[[ Extracted information open ]]

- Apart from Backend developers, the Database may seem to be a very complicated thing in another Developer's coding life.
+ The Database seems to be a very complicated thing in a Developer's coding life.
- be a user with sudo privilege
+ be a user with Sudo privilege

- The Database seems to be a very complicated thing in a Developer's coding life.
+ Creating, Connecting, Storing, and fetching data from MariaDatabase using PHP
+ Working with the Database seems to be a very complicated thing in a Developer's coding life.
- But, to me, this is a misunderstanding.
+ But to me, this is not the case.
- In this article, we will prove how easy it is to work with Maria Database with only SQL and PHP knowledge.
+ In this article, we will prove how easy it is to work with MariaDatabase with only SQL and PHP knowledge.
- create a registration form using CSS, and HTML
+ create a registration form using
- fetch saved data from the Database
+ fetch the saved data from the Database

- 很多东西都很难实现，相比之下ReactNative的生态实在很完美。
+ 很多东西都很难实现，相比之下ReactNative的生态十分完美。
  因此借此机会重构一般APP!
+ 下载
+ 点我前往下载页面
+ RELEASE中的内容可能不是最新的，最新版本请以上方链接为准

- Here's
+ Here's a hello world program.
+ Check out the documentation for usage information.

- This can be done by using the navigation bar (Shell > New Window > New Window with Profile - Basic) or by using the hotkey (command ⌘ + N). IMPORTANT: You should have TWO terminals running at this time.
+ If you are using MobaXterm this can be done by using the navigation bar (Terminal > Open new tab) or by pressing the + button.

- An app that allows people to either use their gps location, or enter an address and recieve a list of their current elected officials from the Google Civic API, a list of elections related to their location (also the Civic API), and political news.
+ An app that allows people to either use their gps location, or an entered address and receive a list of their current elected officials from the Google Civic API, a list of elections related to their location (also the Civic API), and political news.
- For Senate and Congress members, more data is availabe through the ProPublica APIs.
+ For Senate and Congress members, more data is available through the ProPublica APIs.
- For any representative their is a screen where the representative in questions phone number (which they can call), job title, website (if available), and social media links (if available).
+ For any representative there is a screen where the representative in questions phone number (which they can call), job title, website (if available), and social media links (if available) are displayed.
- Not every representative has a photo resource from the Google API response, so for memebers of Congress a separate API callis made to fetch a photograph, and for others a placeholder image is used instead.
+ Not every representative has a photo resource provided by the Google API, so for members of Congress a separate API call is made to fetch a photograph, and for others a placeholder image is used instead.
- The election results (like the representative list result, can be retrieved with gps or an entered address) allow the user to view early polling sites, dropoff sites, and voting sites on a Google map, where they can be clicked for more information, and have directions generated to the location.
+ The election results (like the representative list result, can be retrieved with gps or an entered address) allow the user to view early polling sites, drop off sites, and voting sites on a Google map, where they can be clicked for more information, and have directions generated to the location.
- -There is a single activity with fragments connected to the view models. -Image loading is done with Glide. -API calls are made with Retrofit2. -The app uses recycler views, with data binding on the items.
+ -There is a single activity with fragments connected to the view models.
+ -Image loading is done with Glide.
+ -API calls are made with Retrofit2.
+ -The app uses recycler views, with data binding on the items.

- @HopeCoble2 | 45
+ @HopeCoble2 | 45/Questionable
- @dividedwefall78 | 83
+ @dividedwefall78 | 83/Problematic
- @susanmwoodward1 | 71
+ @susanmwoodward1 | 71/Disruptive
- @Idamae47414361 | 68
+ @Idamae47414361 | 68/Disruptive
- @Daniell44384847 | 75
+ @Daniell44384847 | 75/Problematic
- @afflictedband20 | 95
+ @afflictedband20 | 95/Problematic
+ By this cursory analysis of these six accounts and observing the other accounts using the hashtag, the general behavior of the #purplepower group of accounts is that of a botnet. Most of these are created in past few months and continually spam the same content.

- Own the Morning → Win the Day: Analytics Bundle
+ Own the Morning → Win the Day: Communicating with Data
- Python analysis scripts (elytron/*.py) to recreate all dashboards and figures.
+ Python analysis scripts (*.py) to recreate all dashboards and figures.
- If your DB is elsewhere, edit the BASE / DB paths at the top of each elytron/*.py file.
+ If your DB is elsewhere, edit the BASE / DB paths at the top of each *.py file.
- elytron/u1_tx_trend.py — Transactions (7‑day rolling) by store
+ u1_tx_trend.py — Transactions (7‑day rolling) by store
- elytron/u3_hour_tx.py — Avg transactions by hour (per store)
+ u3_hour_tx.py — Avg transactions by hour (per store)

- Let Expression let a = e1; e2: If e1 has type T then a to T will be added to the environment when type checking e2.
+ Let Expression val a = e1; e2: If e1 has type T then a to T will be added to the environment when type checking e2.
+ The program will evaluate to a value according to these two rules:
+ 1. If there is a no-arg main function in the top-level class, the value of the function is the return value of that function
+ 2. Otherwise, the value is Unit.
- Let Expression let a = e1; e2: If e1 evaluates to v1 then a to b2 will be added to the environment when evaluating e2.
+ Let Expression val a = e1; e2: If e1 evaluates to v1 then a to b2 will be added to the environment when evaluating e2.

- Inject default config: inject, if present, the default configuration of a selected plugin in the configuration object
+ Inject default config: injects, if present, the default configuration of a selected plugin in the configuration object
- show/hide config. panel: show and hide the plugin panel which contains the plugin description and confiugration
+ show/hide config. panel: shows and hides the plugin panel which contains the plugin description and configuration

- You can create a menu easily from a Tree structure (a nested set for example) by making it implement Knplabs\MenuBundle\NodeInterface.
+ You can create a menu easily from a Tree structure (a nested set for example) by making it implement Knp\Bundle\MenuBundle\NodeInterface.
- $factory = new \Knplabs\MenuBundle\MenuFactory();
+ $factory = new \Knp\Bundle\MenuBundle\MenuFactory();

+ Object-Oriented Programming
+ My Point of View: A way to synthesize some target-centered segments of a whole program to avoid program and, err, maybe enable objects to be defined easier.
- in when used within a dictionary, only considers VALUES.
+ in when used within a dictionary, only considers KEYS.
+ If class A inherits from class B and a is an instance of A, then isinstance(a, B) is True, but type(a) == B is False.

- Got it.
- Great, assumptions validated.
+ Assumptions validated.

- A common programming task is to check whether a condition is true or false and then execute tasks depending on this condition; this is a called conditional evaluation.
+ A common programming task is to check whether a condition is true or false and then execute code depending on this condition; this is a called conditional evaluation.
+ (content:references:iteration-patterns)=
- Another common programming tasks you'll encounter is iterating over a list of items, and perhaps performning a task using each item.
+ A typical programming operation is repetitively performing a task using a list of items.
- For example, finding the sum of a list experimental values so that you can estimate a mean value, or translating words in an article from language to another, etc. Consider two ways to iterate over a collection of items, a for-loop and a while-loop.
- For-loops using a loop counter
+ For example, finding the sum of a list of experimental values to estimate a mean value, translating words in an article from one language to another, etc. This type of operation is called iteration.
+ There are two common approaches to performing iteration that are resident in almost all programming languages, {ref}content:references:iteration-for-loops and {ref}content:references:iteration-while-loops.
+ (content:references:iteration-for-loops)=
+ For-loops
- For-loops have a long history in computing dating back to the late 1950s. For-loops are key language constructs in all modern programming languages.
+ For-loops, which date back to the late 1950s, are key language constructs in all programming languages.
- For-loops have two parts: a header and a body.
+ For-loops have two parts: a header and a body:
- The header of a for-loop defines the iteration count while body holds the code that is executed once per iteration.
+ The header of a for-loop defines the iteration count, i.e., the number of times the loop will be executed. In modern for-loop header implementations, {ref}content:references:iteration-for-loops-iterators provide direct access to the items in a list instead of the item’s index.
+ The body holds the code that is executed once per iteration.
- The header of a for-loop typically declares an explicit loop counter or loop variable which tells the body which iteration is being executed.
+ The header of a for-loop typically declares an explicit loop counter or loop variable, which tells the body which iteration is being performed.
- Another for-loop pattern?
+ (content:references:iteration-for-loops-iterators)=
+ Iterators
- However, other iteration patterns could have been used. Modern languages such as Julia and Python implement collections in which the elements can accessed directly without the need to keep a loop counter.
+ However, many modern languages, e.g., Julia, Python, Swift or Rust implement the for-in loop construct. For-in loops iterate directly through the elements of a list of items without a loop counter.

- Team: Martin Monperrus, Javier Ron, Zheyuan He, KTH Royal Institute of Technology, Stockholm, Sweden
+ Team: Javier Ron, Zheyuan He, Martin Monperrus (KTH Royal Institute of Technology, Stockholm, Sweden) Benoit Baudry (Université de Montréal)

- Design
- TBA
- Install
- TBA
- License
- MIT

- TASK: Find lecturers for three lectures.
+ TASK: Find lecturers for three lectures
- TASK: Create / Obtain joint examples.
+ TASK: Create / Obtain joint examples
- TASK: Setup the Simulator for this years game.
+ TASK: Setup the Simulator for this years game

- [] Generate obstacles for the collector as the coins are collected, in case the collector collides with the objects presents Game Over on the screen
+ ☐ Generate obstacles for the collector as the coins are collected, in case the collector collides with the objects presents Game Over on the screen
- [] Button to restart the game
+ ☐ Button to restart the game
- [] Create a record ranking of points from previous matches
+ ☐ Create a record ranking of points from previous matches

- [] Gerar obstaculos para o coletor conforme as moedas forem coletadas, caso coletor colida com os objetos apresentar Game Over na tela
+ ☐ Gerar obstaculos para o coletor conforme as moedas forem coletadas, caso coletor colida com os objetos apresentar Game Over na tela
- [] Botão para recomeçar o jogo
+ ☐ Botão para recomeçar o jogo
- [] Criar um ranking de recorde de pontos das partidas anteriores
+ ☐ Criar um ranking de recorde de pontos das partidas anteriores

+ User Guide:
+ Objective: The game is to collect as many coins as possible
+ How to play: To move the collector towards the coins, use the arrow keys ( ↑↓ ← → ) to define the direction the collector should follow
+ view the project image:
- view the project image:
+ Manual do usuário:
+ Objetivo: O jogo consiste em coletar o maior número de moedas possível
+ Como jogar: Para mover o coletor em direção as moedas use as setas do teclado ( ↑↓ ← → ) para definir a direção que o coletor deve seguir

[[ Extracted information closed ]]

Could you restate word for word the lines above from the one containing "- [] Create" through the one containing "- [] Gerar obstaculos", both included, and nothing else?

# Response to the task
- [] Create a record ranking of points from previous matches
+ ☐ Create a record ranking of points from previous matches

- [] Gerar obstaculos para o coletor conforme as moedas forem coletadas, caso coletor colida com os objetos apresentar Game Over na tela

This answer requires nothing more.